I don’t want to offer a silver lining in the Matt Araiza case, because a woman was still allegedly gang raped, and the Punt God’s reported innocence doesn’t lessen the victim’s trauma. However, in the year that it took to conclude the legal matter, did anyone miss Araiza? As much as his leg cannon can flip field position, it wasn’t going to flip the Buffalo Bills’ season, and that’s the biggest reason he missed what would’ve been his rookie year.
“I can only hope that now people will assess me on the facts and not what was falsely claimed in both the civil suit and in the press,” Araiza said, in part, in a statement issued to ProFootballTalk on Tuesday.
Punters are on the field five to (hopefully not) 10 snaps a game, and in the grand scheme of an NFL campaign, no one pined for Araiza. The same can’t be said for Deshaun Watson and Miles Bridges, whose alleged mistreatment of women earned them a year-plus away from their sports. (Watson has denied the allegations. Bridges pleaded no contest to a felony count of injuring a child’s parent in exchange for three years probation and no jail time after allegedly assaulting his girlfriend in front of their two children.) While the Houston Texans, Cleveland Browns, and Charlotte Hornets were all worse off without their star players, who gives a shit?
Am I supposed to feel bad for Texans, Browns, and Hornets fans? They get their brains stomped in every year, so it was business as usual.

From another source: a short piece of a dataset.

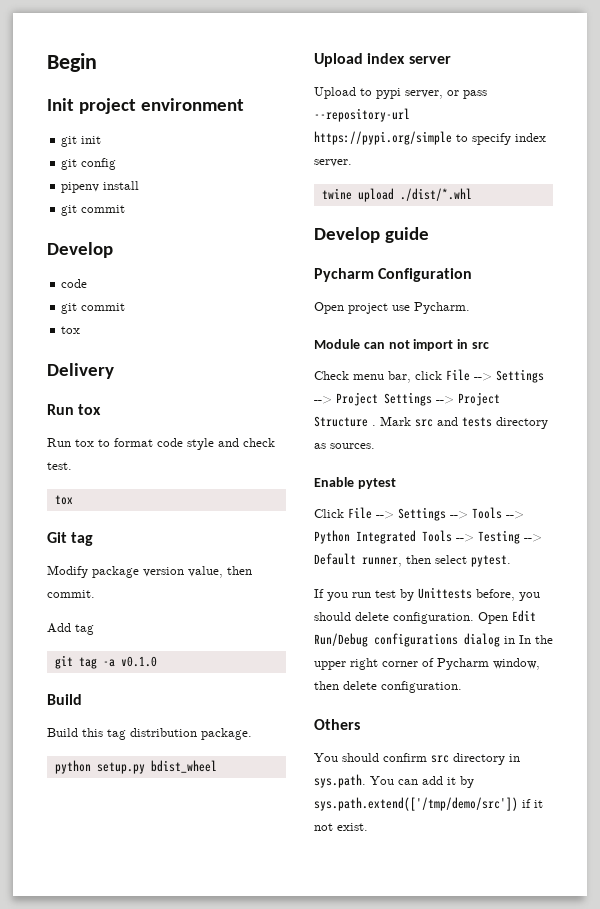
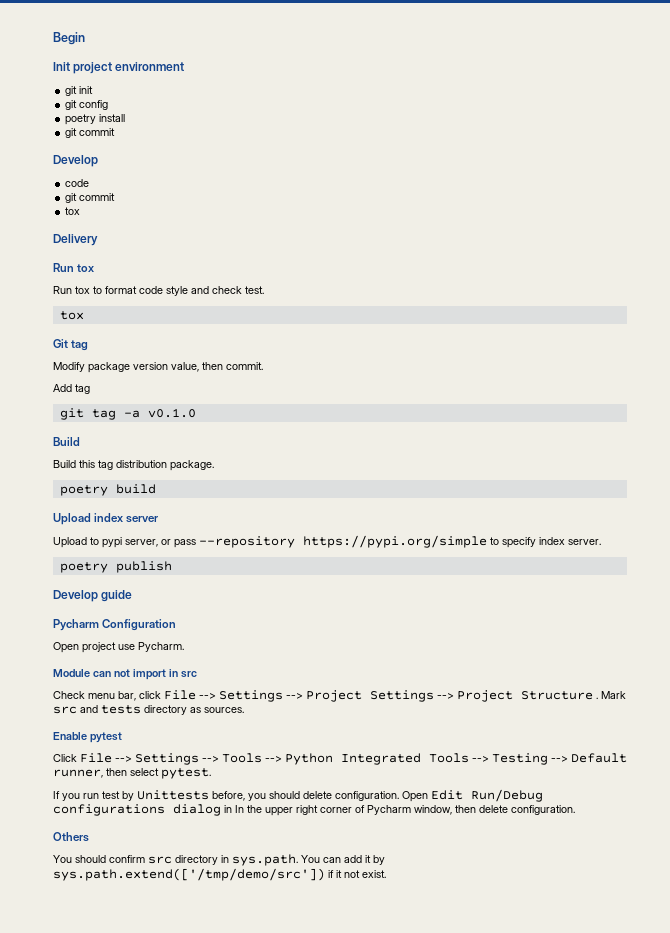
[61,182,100,193] pipenv -> [65,114,97,125] poetry
[54,760,217,774] python setup.py bdist_wheel -> [59,484,156,496] poetry build
[314,108,410,122] --repository-url -> [199,536,295,548] --repository
[321,188,472,202] twine upload ./dist/*.whl -> [59,561,172,573] poetry publish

Even if it wasn’t, player absences — due to legal matters, injuries, or otherwise — take teams out of contention all the time, and leagues and clubs carry on with bottom lines intact.

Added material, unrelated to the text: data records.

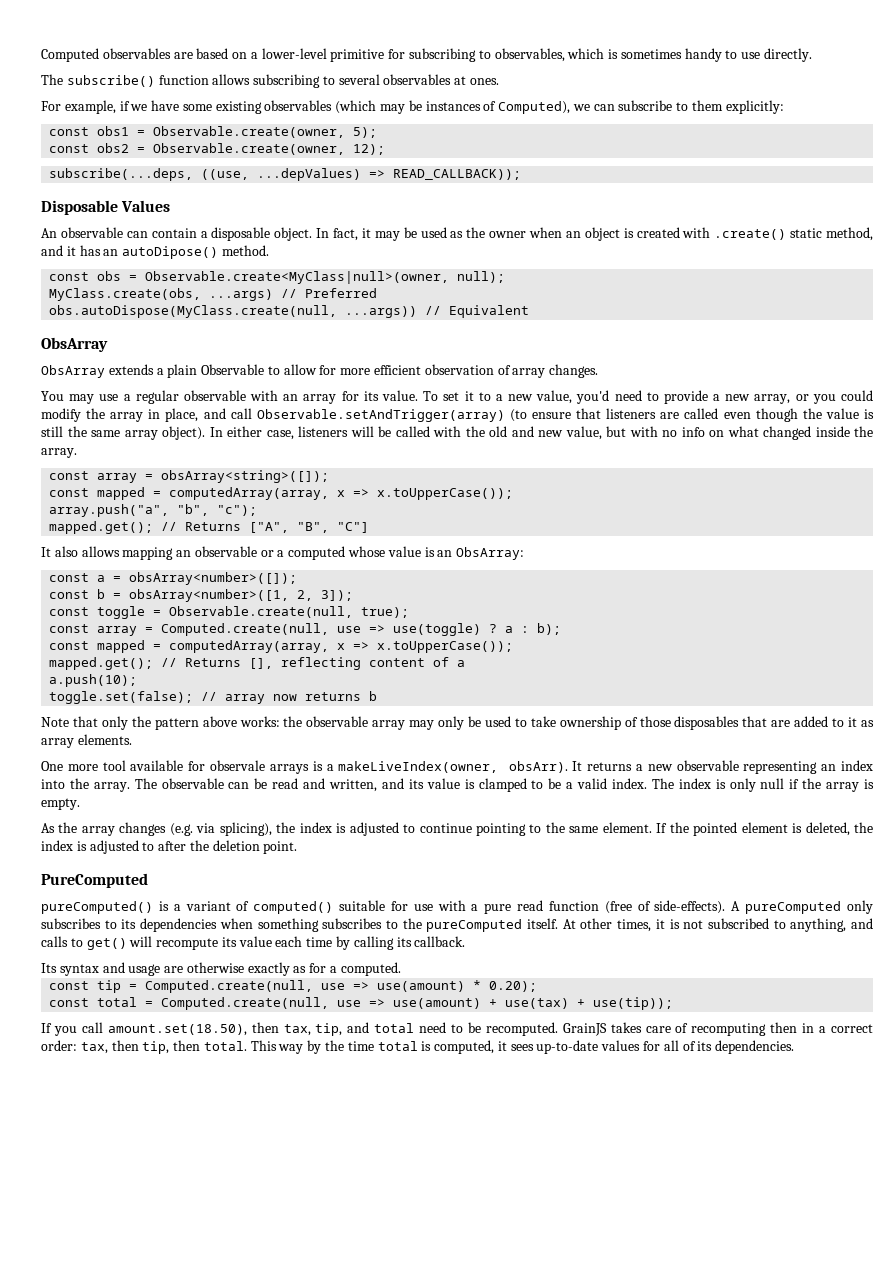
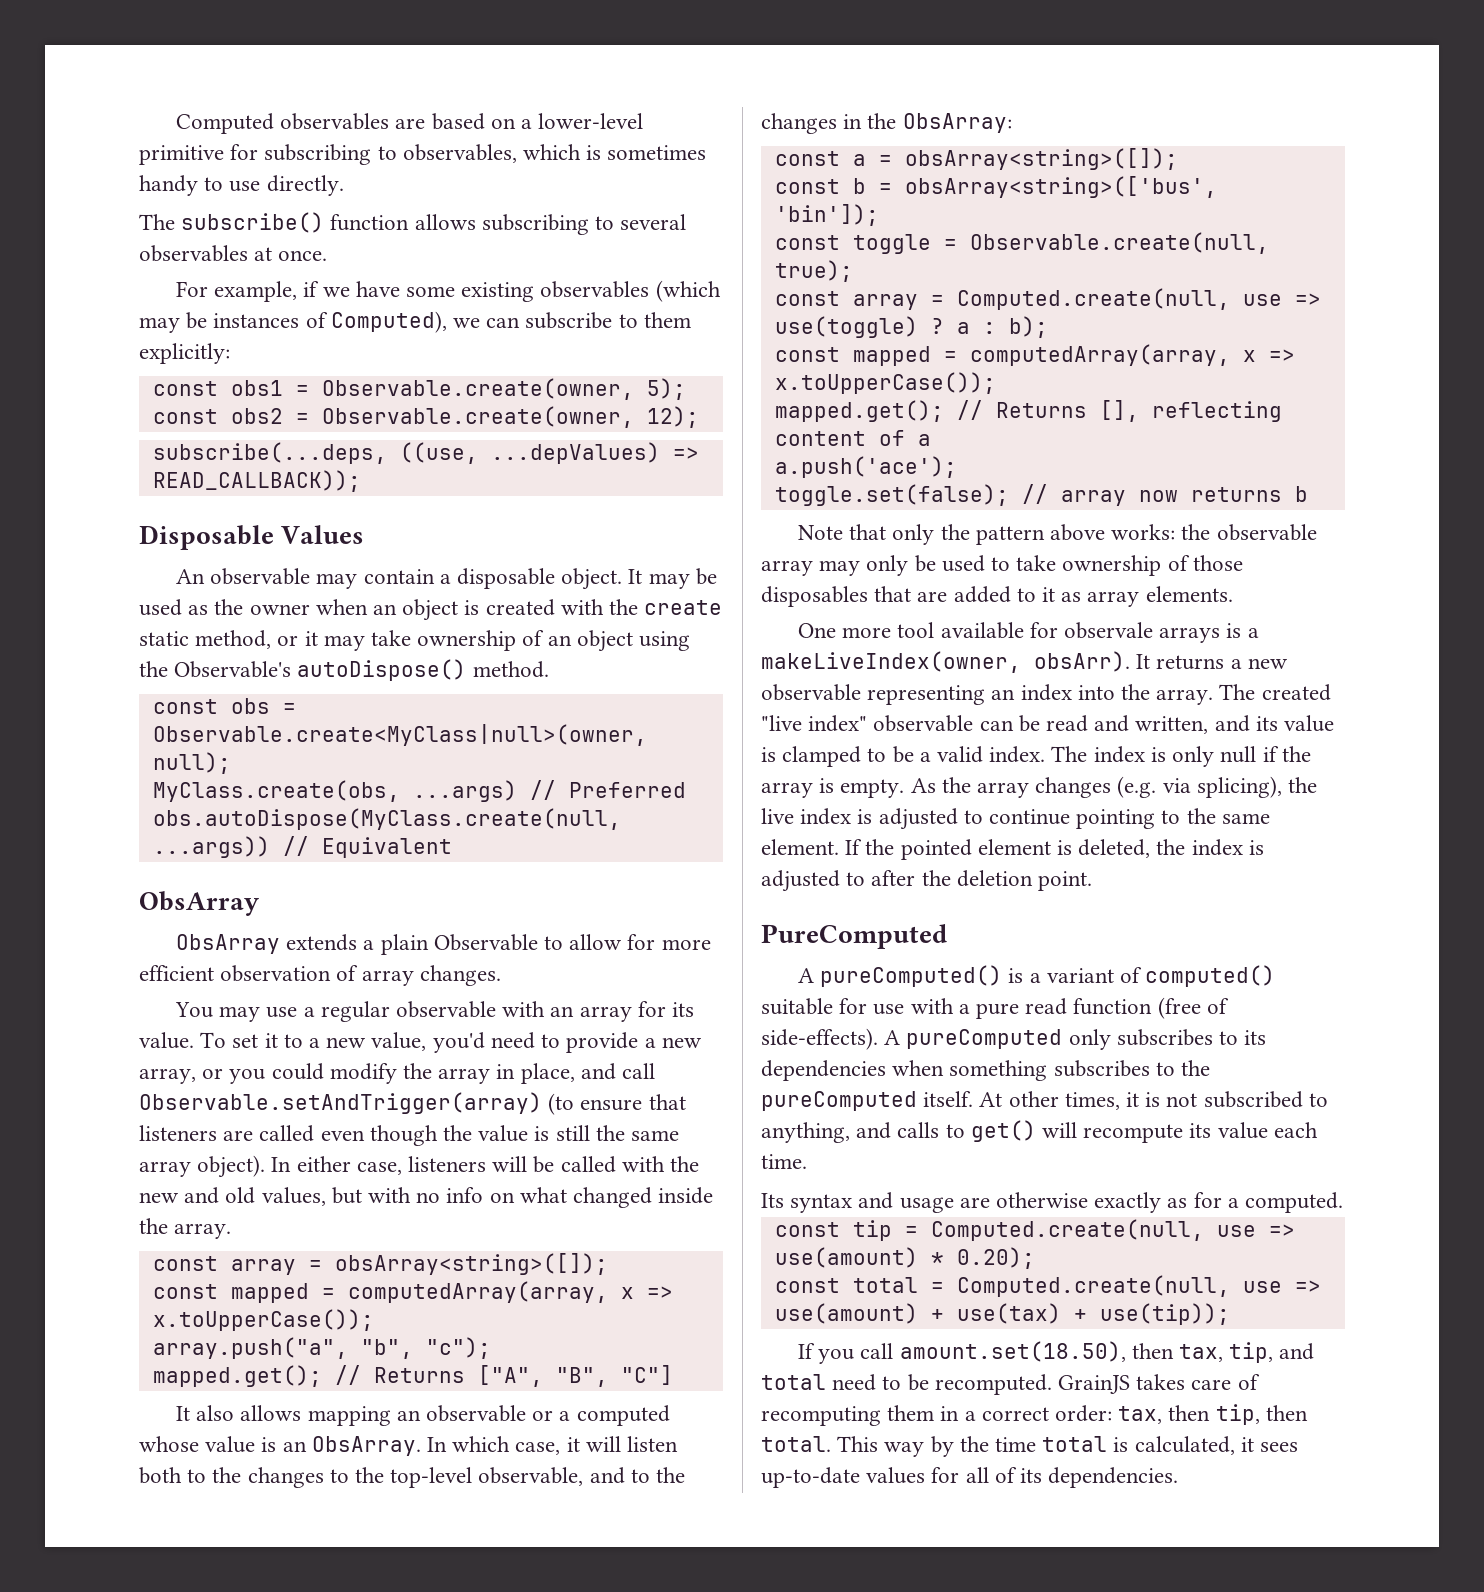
[470,78,500,85] ones. -> [278,250,328,261] once.
[126,231,148,238] can -> [316,573,358,589] may
[316,228,371,241] In fact, it -> [628,569,643,584] It
[714,227,873,241] [41,245,219,259] .create() static method, and it has an autoDipose() -> [609,599,723,615] [139,630,691,652] [139,659,467,681] the create static method, or it may take ownership of an object using the Observable's autoDispose()
[489,426,602,440] old and new value, -> [139,1187,326,1206] new and old values,
(453, 553) none -> [311,1436,679,1456] [139,1467,686,1488] [761,113,897,134] ObsArray. In which case, it will listen both to the changes to the top-level observable, and to the changes in the
[129,572,298,585] obsArray<number>([]); -> [904,148,1178,170] obsArray<string>([]);
[129,589,354,602] obsArray<number>([1, 2, 3]); -> [904,176,1217,198] [774,204,879,226] obsArray<string>(['bus', 'bin']);
[49,674,138,687] a.push(10); -> [774,456,957,478] a.push('ace');
(157, 783) none -> [1261,684,1331,701] [761,715,868,732] created "live index"
(80, 804) // -> (905, 788) none
(296, 827) none -> [761,808,794,824] live
(148, 880) none -> [797,968,814,983] A
[306,936,466,950] time by calling its callback. -> [761,1154,807,1169] time.
[770,1022,798,1033] then -> [887,1405,935,1421] them
[434,1040,495,1054] computed, -> [1134,1436,1235,1455] calculated,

The Los Angeles Dodgers sans Trevor Bauer are proof of that, and baseball fans’ apathetic approach to the pitcher’s extended absence should serve as a message to commissioners who act like their hands are tied every time an employee is involved in a dicey sexual or physical assault/mistreatment case. While a court didn’t convict Bauer — who denied the allegations against him — of anything, his purported actions weren’t acceptable in any century of human existence, and he just so happened to be in one that treats shitbags like him like the pariahs they are.
Every pro athlete is expendable
Every pro athlete on this planet is expendable. Sports are entertainment, and the stoppage during COVID showed that society could function without 97 MPH sliders, 75-yard punts, 50-yard scrambles, and rim-rattling alley-oops. Forgive me if I don’t have the energy for people who shout, “What about the falsely accused?”
That sucks, yet I’d still rather err on the side of the alleged victims. I know it’s not the way leagues have typically done things in the past, and the history of women being second-guessed every time they accuse a man of abuse is exactly the point. Mario Batali, Bill Cosby, Harvey Weinstein, Karl Malone, and countless other scumbags got MeToo’d for a reason. On Tuesday, a jury found the former president of the United States liable for sexually abusing and defaming a woman.
Donald Trump has to pay E. Jean Carroll $5 million as part of the civil suit, but he has slipped out of more than a dozen sexual misconduct accusations, and I don’t think it’s a coincidence that Trump lost the only one of them determined by a jury.
Well, the NFL, NBA, NHL, and MLB aren’t beholden to due process or innocent until proven guilty. They could, and should, treat every situation as if the alleged perpetrator is a rookie punter. We’ve now seen an ace, a franchise quarterback, and a borderline all-star miss entire seasons, and none of their corresponding teams got relocated. Sure, Michael Jordan is in talks to sell his majority stake in the Hornets, but that’s likely going to improve the team.
I don’t feel bad for Bills fans, Matt Araiza, or the money he missed out on (but will likely recoup after Tuesday’s revelations). The guy’s job is to kick a ball seven times a Sunday for 17 weeks, yet he’s not the only person who can be reduced to playing with balls for a living.
It’s a privilege, not a right, to be a professional athlete.